According to the wrestler – who takes joy in combining ultra-feminine sparkly outfits with jaw-dropping dropkicks – that culture change owes a lot to Eve. “Eve made everyone else step up,” she claims. “Other promoters are now taking their female wrestlers more seriously.”

It’s something that each wrestler competing there agrees with. “Expectations for women wrestlers were so low when I started wrestling in 2006, that I did a leapfrog and they were like, ‘Wow, that’s the first time a girl’s ever done that around here!’” laughs Nicole Matthews, who hails from Vancouver and is now a head trainer at a wrestling school there. “Because of that, they rushed me through training. I started at 18 and did my first professional match at 19.” That match was against Becky Lynch – who won the headline fight at WWE’s first-ever all-female main event at WrestleMania 35.

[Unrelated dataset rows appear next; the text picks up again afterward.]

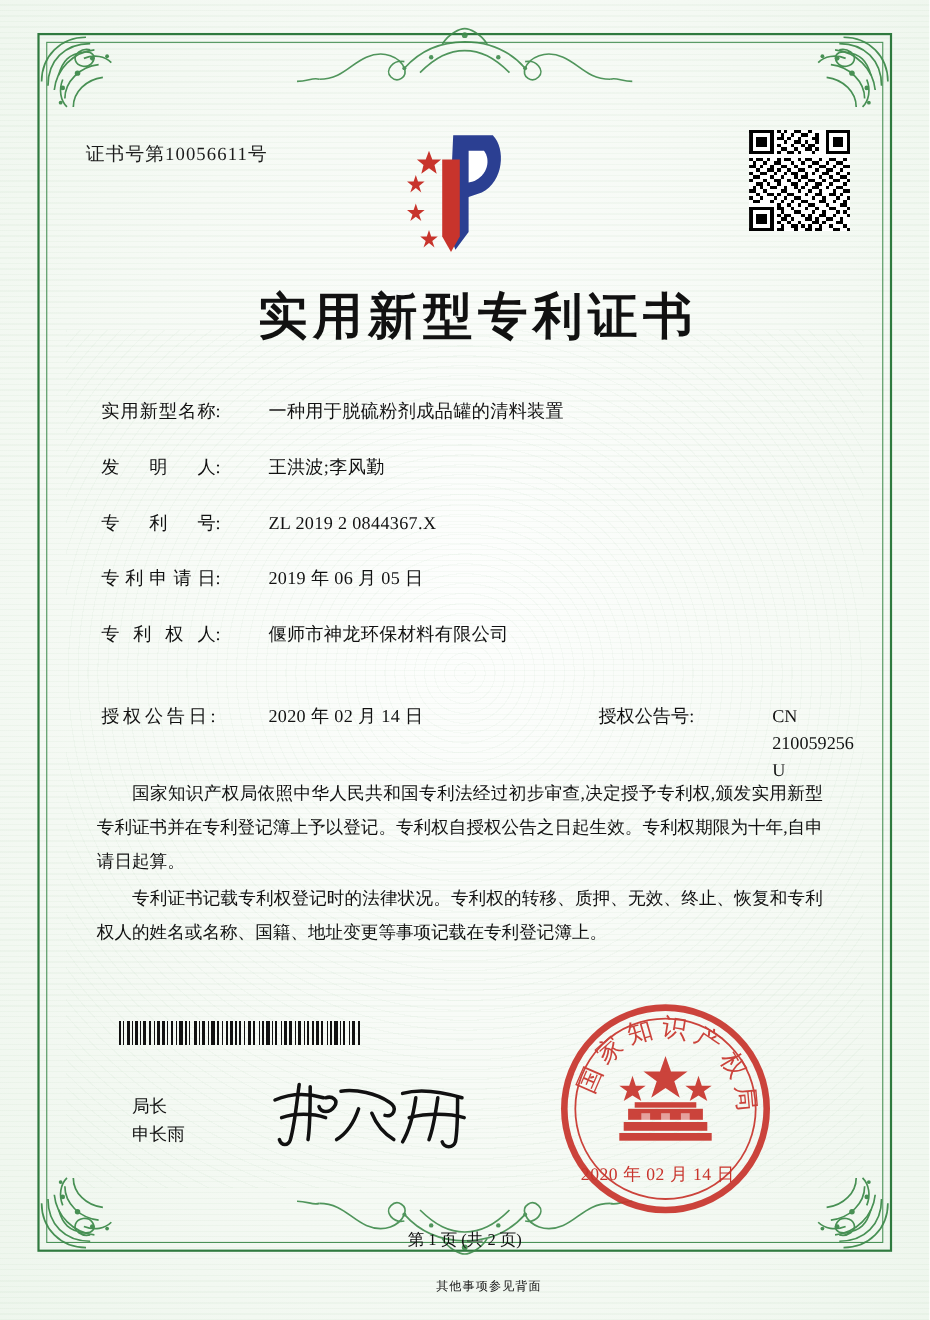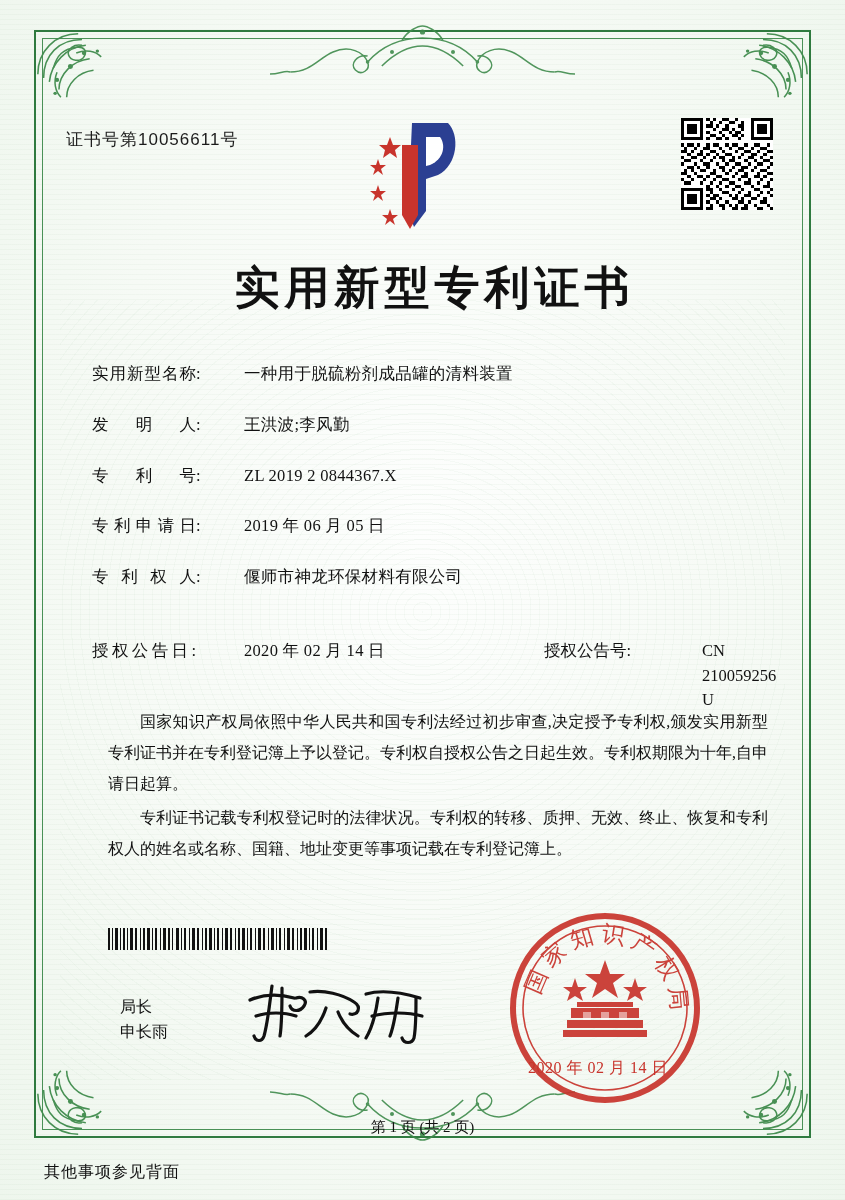--- a/index.html
+++ b/index.html
@@ -71,25 +71,25 @@
     color: #3f8b4c;
     opacity: 0.9;
   }
   .edge-top { left: 270px; top: 22px; width: 305px; height: 54px; }
   .edge-bottom { left: 270px; top: 1090px; width: 305px; height: 54px; transform: scaleY(-1); }
   .edge-orn svg { width: 100%; height: 100%; display: block; }
 
   
   .cert-no {
     position: absolute;
-    left: 66px; top: 128px;
+    left: 78px; top: 128px;
     font-size: 17px;
     color: #1b1b1b;
     letter-spacing: 1px;
-    font-family: Liberation Sans, sans-serif;
+    font-family: Liberation Serif, serif;
   }
 
   .emblem {
     position: absolute;
     left: 352px; top: 115px;
     width: 120px; height: 118px;
   }
   .emblem svg { width: 100%; height: 100%; display: block; }
 
   .qr {
@@ -145,21 +145,21 @@
   .field-label2 {
     flex: 0 0 auto;
     width: 118px;
     white-space: nowrap;
     margin-top: 23px;
   }
   .field-value2 { flex: 1 1 auto; }
 
   .paragraphs {
     position: absolute;
-    left: 108px; top: 706px;
+    left: 88px; top: 706px;
     width: 660px;
     font-size: 16px;
     line-height: 1.95;
     color: #111;
     text-align: justify;
   }
   .paragraphs p {
     margin: 0 0 2px 0;
     text-indent: 2em;
   }
@@ -206,22 +206,22 @@
     position: absolute;
     left: 0; right: 0; top: 1118px;
     text-align: center;
     font-size: 15px;
     color: #111;
   }
 
   .footnote {
     position: absolute;
     left: 0; right: 0; top: 1162px;
-    text-align: left;
-    font-size: 16px;
+    text-align: center;
+    font-size: 11px;
     color: #111;
     letter-spacing: 1px;
     padding-left: 44px;
   }
 </style>
 </head>
 <body>
 
 <div class="page">
 

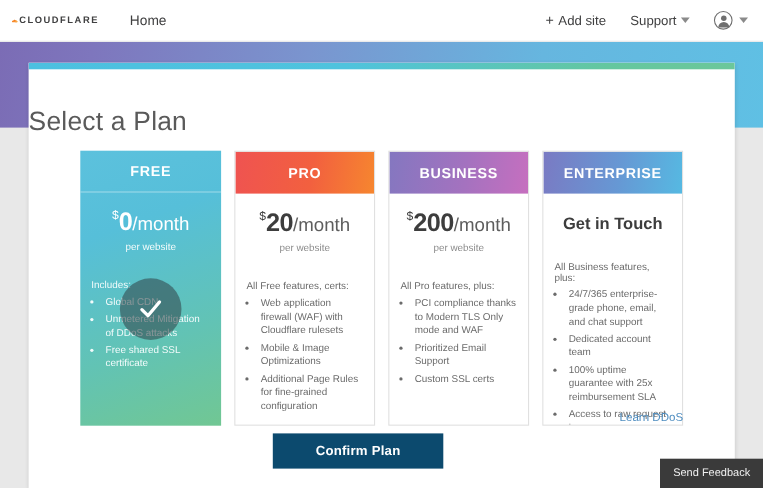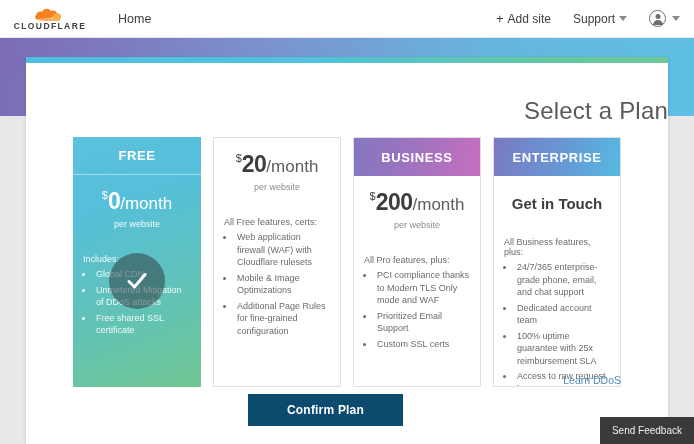--- a/index.html
+++ b/index.html
@@ -12,21 +12,21 @@
   #app { position: relative; width: 694px; height: 444px; }
 
   
   .topnav {
     position: absolute; top: 0; left: 0; width: 694px; height: 38px;
     background: #ffffff;
     display: flex; align-items: center;
     border-bottom: 1px solid #e6e6e6;
     z-index: 6;
   }
-  .brand { display: flex; flex-direction: column; align-items: center;
+  .brand { display: flex; flex-direction: row; align-items: center;
            margin-left: 10px; width: 80px; }
   .brand-cloud { width: 40px; height: 16px; margin-bottom: 0px; }
   .brand-word { font-size: 8.5px; font-weight: bold; letter-spacing: 1.4px;
                 color: #404041; line-height: 9px; }
   .nav-home { margin-left: 28px; font-size: 12.5px; color: #404041; }
   .nav-right { margin-left: auto; display: flex; align-items: center;
                margin-right: 14px; gap: 22px; }
   .nav-item { font-size: 12px; color: #404041; display: flex;
               align-items: center; gap: 4px; white-space: nowrap; }
   .plus { font-size: 13px; color: #404041; }
@@ -57,21 +57,21 @@
     box-shadow: 0 1px 4px rgba(0,0,0,0.14);
     z-index: 3;
     overflow: hidden;
   }
   .panel-stripe {
     position: absolute; top: 0; left: 0; width: 642px; height: 6px;
     background: linear-gradient(90deg, #4cc0e0 0%, #4fc3dd 45%, #64c79f 82%, #6cc79a 100%);
   }
 
   .page-title {
-    text-align: right; font-size: 24px; color: #5a5a5a;
+    text-align: left; font-size: 24px; color: #5a5a5a;
     font-weight: normal; margin-top: 40px; letter-spacing: .2px;
   }
 
   
   .cards {
     position: absolute; top: 80px; left: 47px;
     display: flex; gap: 12px;
   }
   .card {
     width: 128px; height: 250px;
@@ -204,20 +204,23 @@
           </ul>
           <div class="check-overlay">
             <svg width="26" height="26" viewBox="0 0 26 26">
               <path d="M5 13.5 L10.5 19 L21 6.5" fill="none" stroke="#ffffff" stroke-width="3" stroke-linecap="round" stroke-linejoin="round"></path>
             </svg>
           </div>
         </div>
       </div>
 
       <div class="card">
+        <div class="card-head head-pro">
+          <span>PRO</span>
+        </div>
         <div class="card-body">
           <div class="price">
             <span class="cur">$</span><span class="amt">20</span><span class="per">/month</span>
           </div>
           <div class="subprice">per website</div>
           <div class="incl">All Free features, certs:</div>
           <ul class="feats">
             <li>Web application firewall (WAF) with Cloudflare rulesets</li>
             <li>Mobile &amp; Image Optimizations</li>
             <li>Additional Page Rules for fine-grained configuration</li>

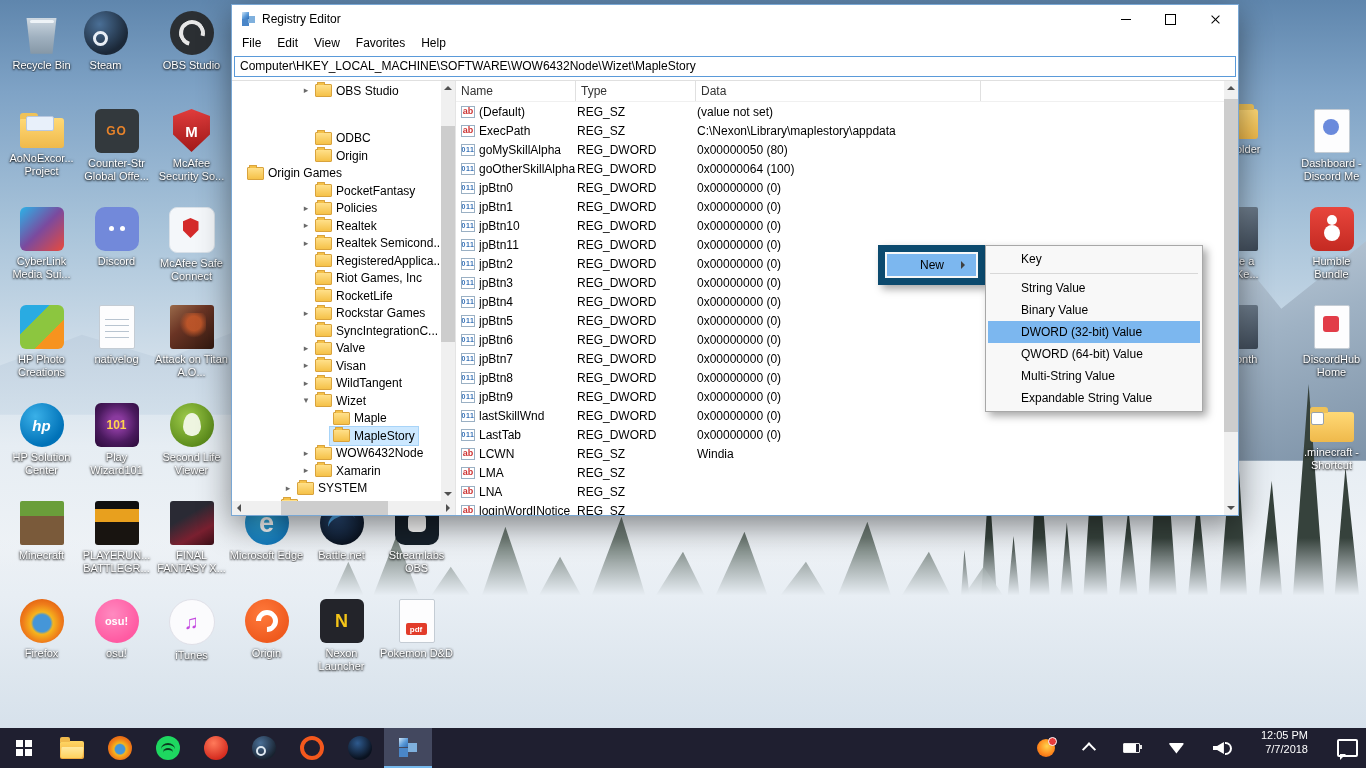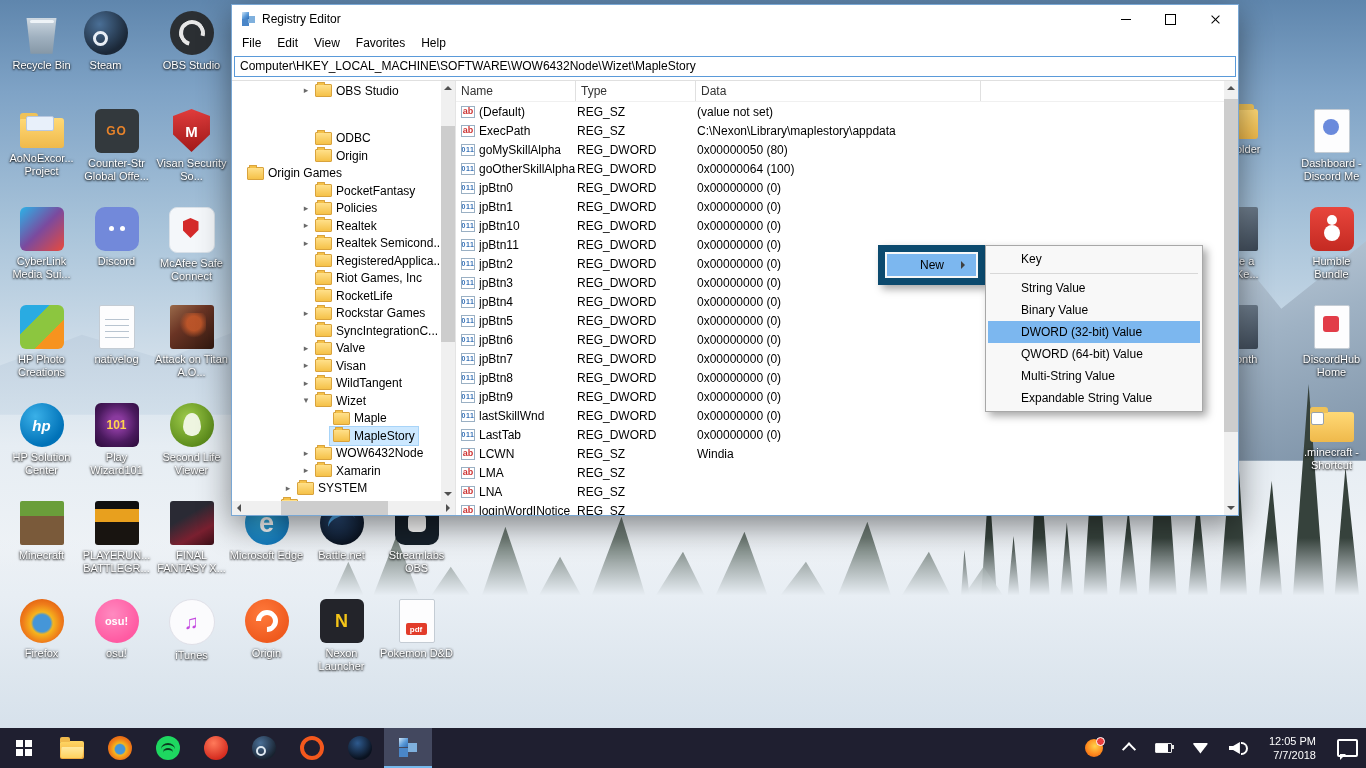--- a/index.html
+++ b/index.html
@@ -178,21 +178,21 @@
   .icon-tb-spotify{border-radius:50%;background:#1ed760;}
   .icon-tb-spotify::before{content:"";position:absolute;left:5px;top:7px;width:14px;height:10px;border-top:2px solid #0b3a1e;border-radius:50%;}
   .icon-tb-spotify::after{content:"";position:absolute;left:7px;top:12px;width:10px;height:7px;border-top:2px solid #0b3a1e;border-radius:50%;}
   .icon-tb-red-app{border-radius:50%;background:radial-gradient(circle at 40% 30%,#ff7a5a,#d42a1e 75%);}
   .icon-tb-steam{border-radius:50%;background:radial-gradient(circle at 35% 30%,#4a6f96,#17212e 75%);}
   .icon-tb-steam::before{content:"";position:absolute;left:4px;bottom:4px;width:6px;height:6px;border:2px solid #dfe9f2;border-radius:50%;}
   .icon-tb-origin{border-radius:50%;box-sizing:border-box;border:4px solid #f3581d;}
   .icon-tb-dark-app{border-radius:50%;background:radial-gradient(circle at 40% 30%,#2e5a8e,#0a1220 70%);}
   .icon-tb-regedit::before{content:"";position:absolute;left:3px;top:2px;width:9px;height:9px;
     background:linear-gradient(135deg,#cfe4f5,#5a9ad9 55%,#2f6cb4);box-shadow:9px 5px 0 0 #7fb0dd,0 10px 0 0 #4a86c8;}
-  .tray{margin-left:auto;display:flex;align-items:center;gap:21px;padding-right:8px;}
+  .tray{margin-left:auto;display:flex;gap:29px;padding-right:8px;}
   .tray-ic{display:flex;align-items:center;justify-content:center;position:relative;}
   .tray-fx{width:18px;height:18px;border-radius:50%;background:radial-gradient(circle at 55% 40%,#ffd34d,#ff8a1e 55%,#e0560e);position:relative;}
   .tray-fx::after{content:"";position:absolute;right:-2px;top:-2px;width:7px;height:7px;border-radius:50%;background:#e83c3c;border:1px solid #fff;}
   .chevron{width:8px;height:8px;border-left:2px solid #fff;border-top:2px solid #fff;transform:rotate(45deg) translate(1px,1px);}
   .battery{width:15px;height:8px;border:1px solid #e8e8e8;border-radius:1px;position:relative;background:linear-gradient(90deg,#fff 0 80%,transparent 80%);}
   .battery::after{content:"";position:absolute;right:-3px;top:1px;width:2px;height:4px;background:#e8e8e8;}
   .wifi-fan{width:15px;height:11px;background:#fff;clip-path:polygon(50% 100%,0 12%,12% 0,88% 0,100% 12%);}
   .vol-body{width:11px;height:12px;background:#fff;clip-path:polygon(0 33%,38% 33%,100% 0,100% 100%,38% 67%,0 67%);}
   .vol-arc{width:5px;height:9px;border:2px solid #fff;border-left:none;border-radius:0 8px 8px 0;margin-left:1px;}
   .tb-clock{font-size:11px;line-height:1.3;text-align:right;}
@@ -233,21 +233,21 @@
         <div class="dlabel">AoNoExcor... Project</div>
       </div>
 
       <div class="desktop-icon" style="left: 79px; top: 108px;">
         <div class="dicon icon-csgo" data-glyph="GO"></div>
         <div class="dlabel">Counter-Str Global Offe...</div>
       </div>
 
       <div class="desktop-icon" style="left: 154px; top: 108px;">
         <div class="dicon icon-mcafee" data-glyph="M"></div>
-        <div class="dlabel">Visan Security So...</div>
+        <div class="dlabel">McAfee Security So...</div>
       </div>
 
       <div class="desktop-icon" style="left: 4px; top: 206px;">
         <div class="dicon icon-cyberlink"></div>
         <div class="dlabel">CyberLink Media Sui...</div>
       </div>
 
       <div class="desktop-icon" style="left: 79px; top: 206px;">
         <div class="dicon icon-discord"></div>
         <div class="dlabel">Discord</div>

Matthews’ fast-track to fame had everything to do with talent – she competed in the WWE’s prestigious 2018 Mae Young Classic women’s tournament – but the Eve trainers agree that, for female wrestlers, being held to lower standards has made it harder for them to advance. “We want to get female wrestlers to the standard of the main event,” says Emily, noting that women wrestlers were traditionally allocated the “toilet break” slot before the higher-stakes men’s matches. “They’d never been given the chance before, and it wasn’t because of a lack of talent – it’s just that if you haven’t got any work experience you’re not going to be ready for the top job.”

But thanks to Eve, some of its alumni are starting to nab those top spots. The show we attend includes a farewell match between Scottish duo Kay Lee Ray and Viper, who signed with WWE to train at their new UK centre (the first outside of the USA). And their commitment is plain to see: nights here are not for the faint-hearted. The fighters slam each other’s backs into concrete floors dotted with drawing pins, and drag each other by the hair out of the ring to trade punches by the bar, cheered on by the sort of language that would make Tony Soprano blush. And despite the fact that each match has a pre-determined outcome, the risks involved are very real.

“You’re putting your body in someone else’s hands,” says Rhia O’Reilly, who debuted as a professional wrestler at Eve’s first ever show and once performed a whole match on a broken ankle. “Yes, it’s entertainment – it’s a live stunt show with a storyline – but a bad fall can paralyse you.”

It’s all the more remarkable when you understand how much further women have had to climb to get into this position.

“Women aren’t encouraged to rough-house or be loud,” says Emily. “A lot of male trainers are not aware that they have to help women to literally find a voice. But being loud and bold, and taking up space? Those things trickle into the rest of your life. Go get that promotion, speak up in a meeting. Some of our wrestlers start off shy, but after a year you see them walk in and they’re standing differently, with their heads up.”

For now, women’s wrestling remains a niche interest. There’s only one other all-female promoter in the UK – Fierce Females in Glasgow – and aside from Shimmer and some gender-segregated schools in Japan, wrestling promoters only host women’s training alongside the men’s.

But Eve isn’t about converting everybody into diehard fans.

“Eve takes the stereotype of being a woman and beats it up,” smiles Darcy Stone, a former dancer who incorporates ballet steps into her entrance routine, dressed in a kimono and tutu. “It’s not about wrestling anymore – it’s a movement. You can be a girly girl, and still hit hard.”

This is echoed by Emily, who celebrates Eve’s wide appeal. “The majority of people at our shows just want a good night out,” she says. “They don’t go to other wrestling shows but they like ours. We do family shows and we see these little girls there, and their faces are just lit up. It’s like seeing real-life superheroes.”

This clearly resonates with Rhia, who, post-match, changes from her gold Lycra costume into Batman leggings. “All we want is to make wrestling more accessible to everybody,” she says. “I want Eve to make people think that they can do anything and be whoever they want to be.”